You can examine a log file for inconsistencies, as well as querying it for various states. While you can’t use it to repair an inconsistent log file (like chkdsk, or fsck), you can use it to get debugging information that can lead to faster root cause analysis and getting any bugs that you run into fixed, faster.

Zeebe AWS EventBridge

Bernd Ruecker, Cornelius Suermannhttps://github.com/berndruecker/zeebe-aws-event-bridge

Zeebe AWS EventBridge

Zeebe integrations are all the rage, and Bernd and Cornelius created another one – the Zeebe AWS EventBridge, which allows you to integrate your application with Amazon Web Services via EventBridge.

It is a Zeebe task worker that connects to a Camunda Cloud Zeebe cluster, and services tasks in running workflow instances. The worker provides a slick web interface to allow you to configure the integration.

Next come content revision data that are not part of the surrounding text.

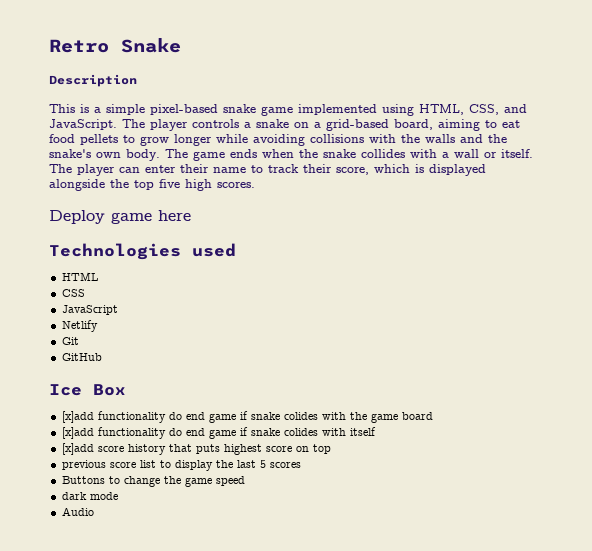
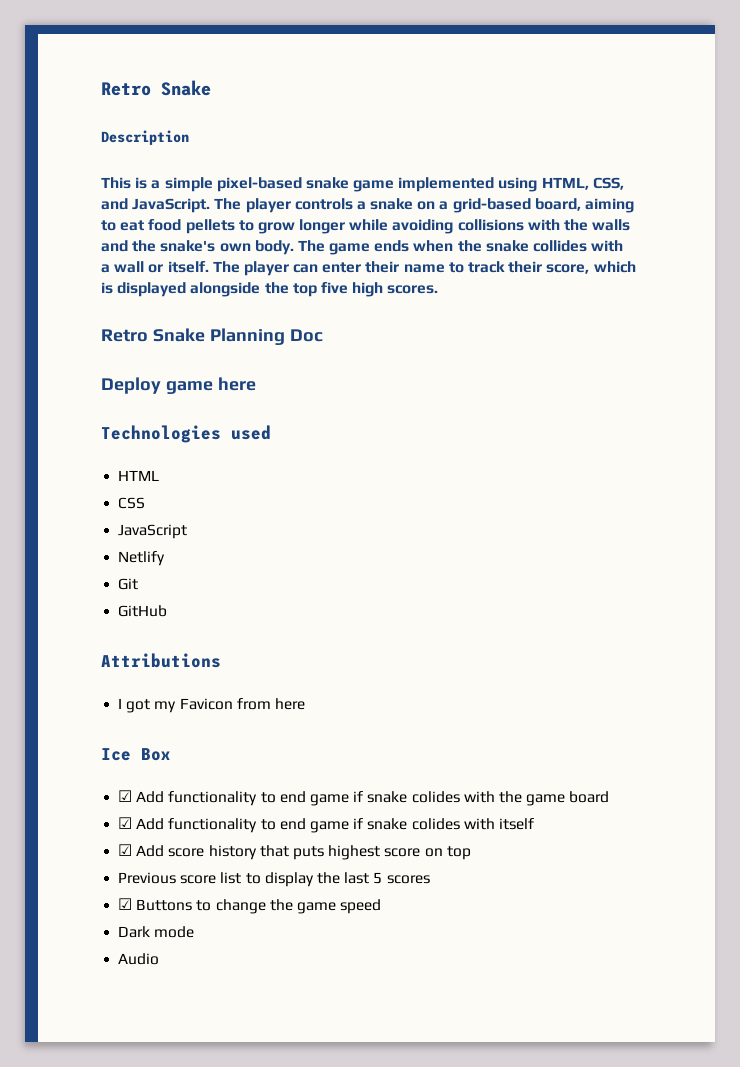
+ Retro Snake Planning Doc
+ Attributions
+ I got my Favicon from here
  Ice Box
- [x]add functionality do end game if snake colides with the game board
+ ☑ Add functionality to end game if snake colides with the game board
- [x]add functionality do end game if snake colides with itself
+ ☑ Add functionality to end game if snake colides with itself
- [x]add score history that puts highest score on top
+ ☑ Add score history that puts highest score on top
- previous score list to display the last 5 scores
+ Previous score list to display the last 5 scores
- Buttons to change the game speed
+ ☑ Buttons to change the game speed
- dark mode
+ Dark mode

Check out the demo in the repository, and also the presentation slide deck.

So..?

It was really tough to write such a short blog post on the hackday projects but I think by highlighting the things I feel have the most potential for the community it will increase how they are used and hopefully some of them will end up being another feature that we never understood how we ever lived without. If something strikes your fancy – use it, build onto it and become a contributing community member.